Exercise requirements – Scan the records for the word "Classic". Return each line where it is found.

Version comparison data:
BEGIN
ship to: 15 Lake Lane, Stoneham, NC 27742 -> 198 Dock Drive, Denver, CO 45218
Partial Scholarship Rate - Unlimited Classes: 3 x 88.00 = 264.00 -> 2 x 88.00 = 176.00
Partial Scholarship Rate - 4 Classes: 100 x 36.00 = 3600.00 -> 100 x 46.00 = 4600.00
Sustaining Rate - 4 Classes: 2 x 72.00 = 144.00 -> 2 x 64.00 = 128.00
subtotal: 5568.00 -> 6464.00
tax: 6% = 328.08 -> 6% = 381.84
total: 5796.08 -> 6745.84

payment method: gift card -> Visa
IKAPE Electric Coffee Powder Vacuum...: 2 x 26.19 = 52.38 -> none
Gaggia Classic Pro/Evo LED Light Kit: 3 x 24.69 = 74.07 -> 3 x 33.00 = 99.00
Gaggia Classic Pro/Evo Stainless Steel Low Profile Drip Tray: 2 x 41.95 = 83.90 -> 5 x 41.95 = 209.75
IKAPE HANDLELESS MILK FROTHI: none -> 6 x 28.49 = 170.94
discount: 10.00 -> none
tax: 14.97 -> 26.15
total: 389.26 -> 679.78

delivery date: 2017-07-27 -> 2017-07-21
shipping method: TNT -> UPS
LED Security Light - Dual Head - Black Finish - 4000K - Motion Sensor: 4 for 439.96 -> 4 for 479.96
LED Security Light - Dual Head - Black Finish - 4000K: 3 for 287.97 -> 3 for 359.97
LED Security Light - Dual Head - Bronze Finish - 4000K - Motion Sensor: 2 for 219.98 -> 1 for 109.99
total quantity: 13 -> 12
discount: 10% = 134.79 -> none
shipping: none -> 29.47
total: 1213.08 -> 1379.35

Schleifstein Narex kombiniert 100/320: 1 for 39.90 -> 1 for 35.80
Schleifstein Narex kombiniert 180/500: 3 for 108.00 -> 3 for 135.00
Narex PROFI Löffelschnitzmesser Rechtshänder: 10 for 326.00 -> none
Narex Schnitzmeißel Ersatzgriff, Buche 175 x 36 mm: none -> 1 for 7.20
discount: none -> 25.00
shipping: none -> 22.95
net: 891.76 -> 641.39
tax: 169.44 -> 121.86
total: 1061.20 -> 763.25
END
Written answer –
Gaggia Classic Pro/Evo LED Light Kit: 3 x 24.69 = 74.07 -> 3 x 33.00 = 99.00
Gaggia Classic Pro/Evo Stainless Steel Low Profile Drip Tray: 2 x 41.95 = 83.90 -> 5 x 41.95 = 209.75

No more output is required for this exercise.